*Task goal*. From the line that contains "[675,556,725,570] parse ->" down to the last line of the data below, restate every line word for word, skipping any images.
***
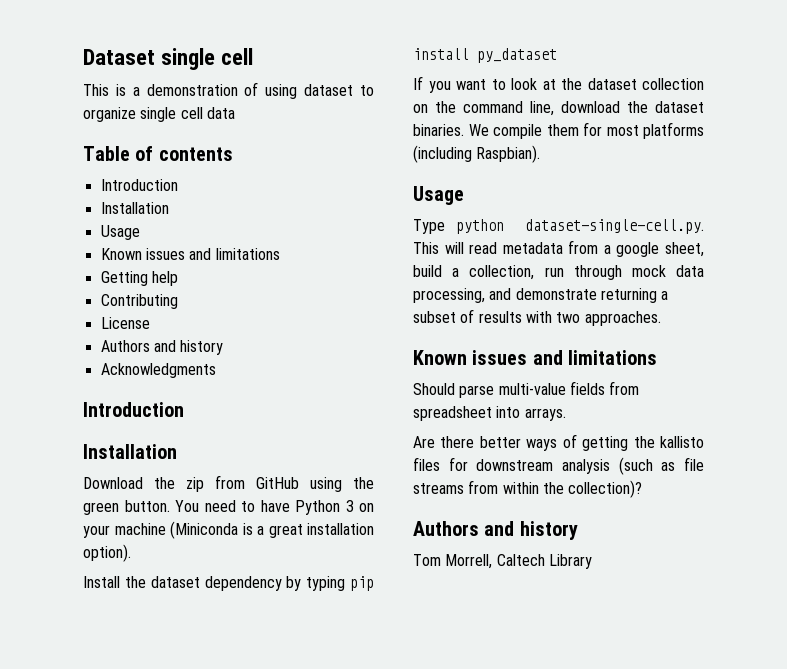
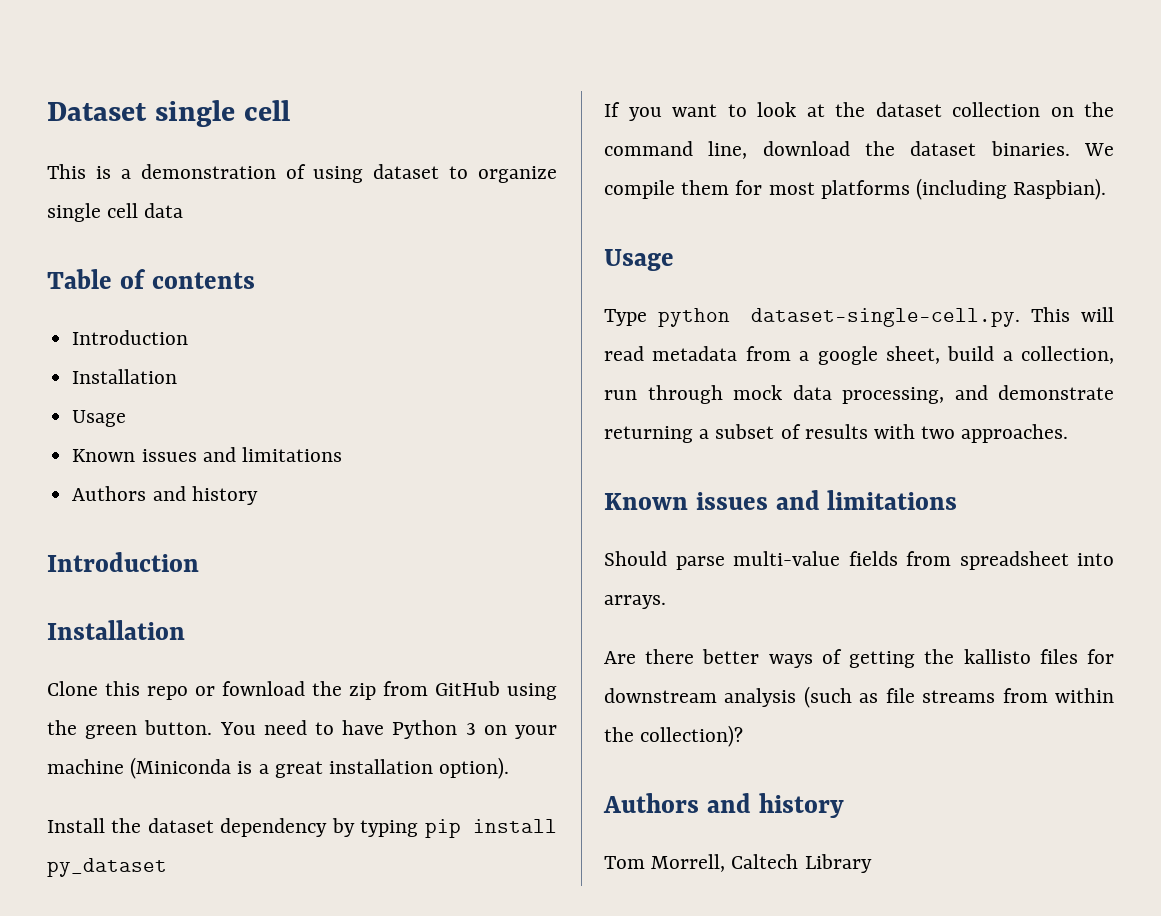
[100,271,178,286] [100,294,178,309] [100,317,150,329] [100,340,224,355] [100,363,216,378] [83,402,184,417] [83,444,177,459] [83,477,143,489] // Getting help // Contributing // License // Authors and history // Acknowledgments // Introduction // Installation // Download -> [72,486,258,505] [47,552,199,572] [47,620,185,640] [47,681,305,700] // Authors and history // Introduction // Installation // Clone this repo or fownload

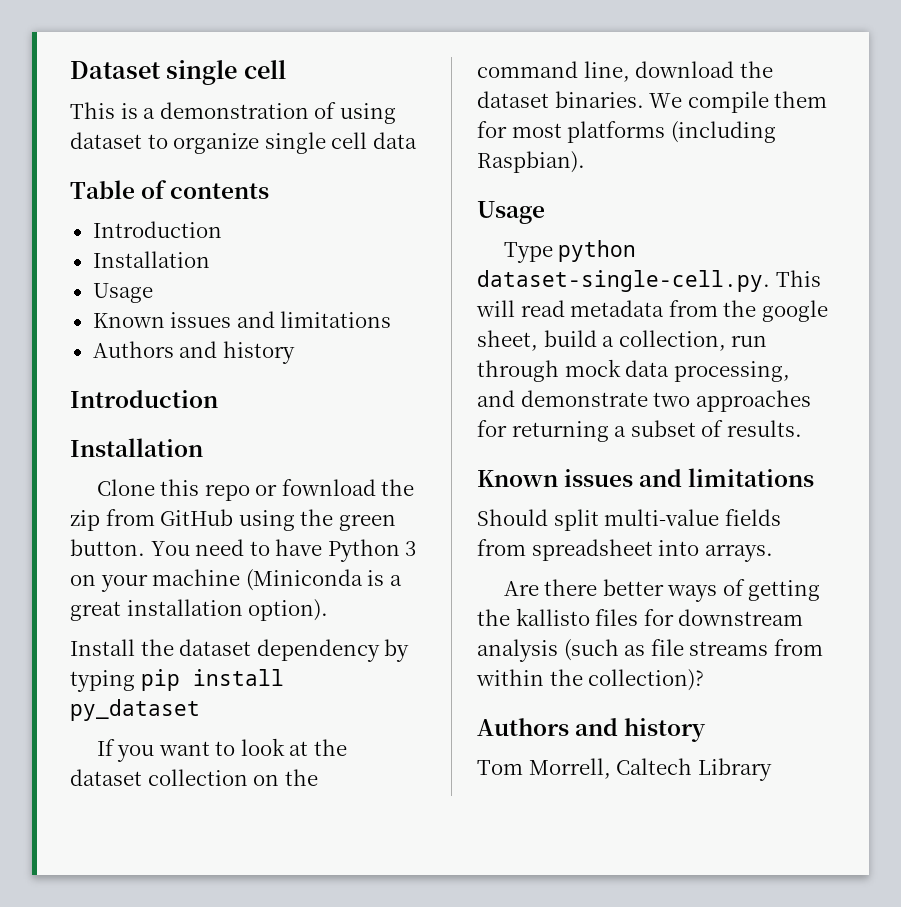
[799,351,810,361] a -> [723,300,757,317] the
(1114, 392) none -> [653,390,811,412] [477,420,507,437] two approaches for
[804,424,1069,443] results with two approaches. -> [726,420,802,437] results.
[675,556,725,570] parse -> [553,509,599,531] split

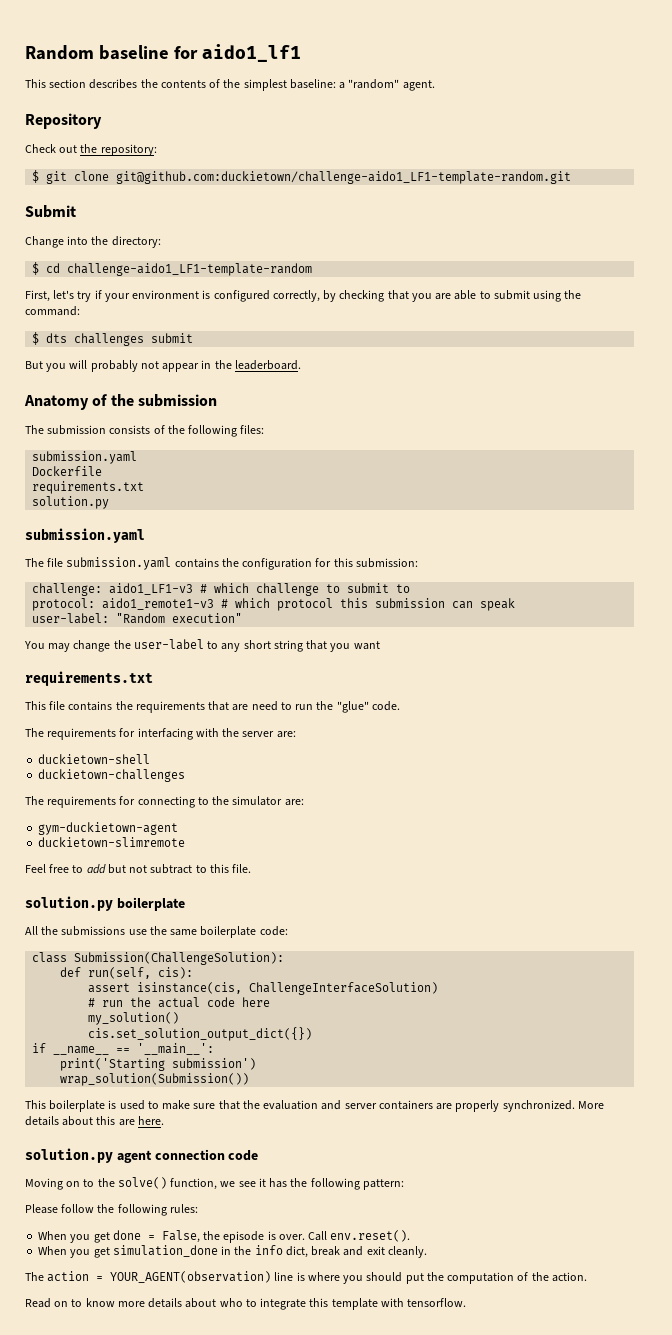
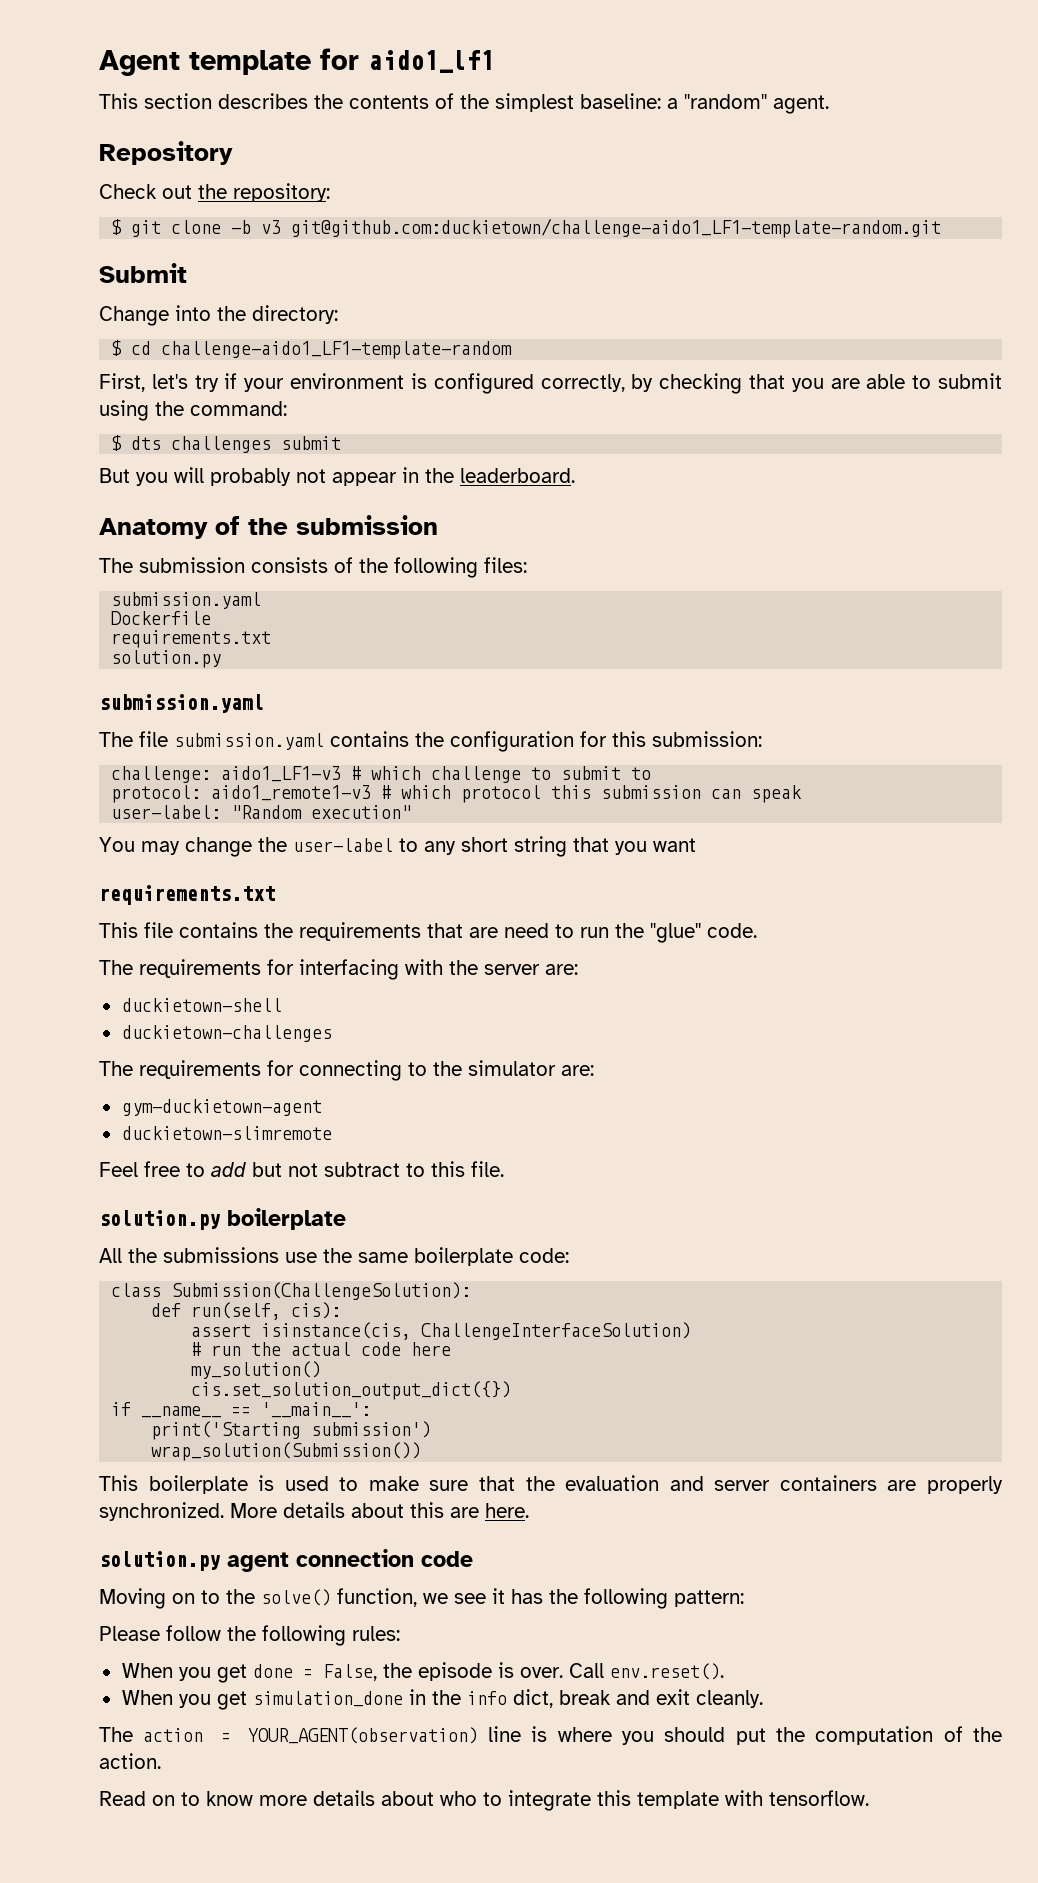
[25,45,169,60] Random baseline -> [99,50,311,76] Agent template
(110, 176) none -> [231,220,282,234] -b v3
***
*Exercise solution*.
[675,556,725,570] parse -> [553,509,599,531] split

[25,45,169,60] Random baseline -> [99,50,311,76] Agent template
(110, 176) none -> [231,220,282,234] -b v3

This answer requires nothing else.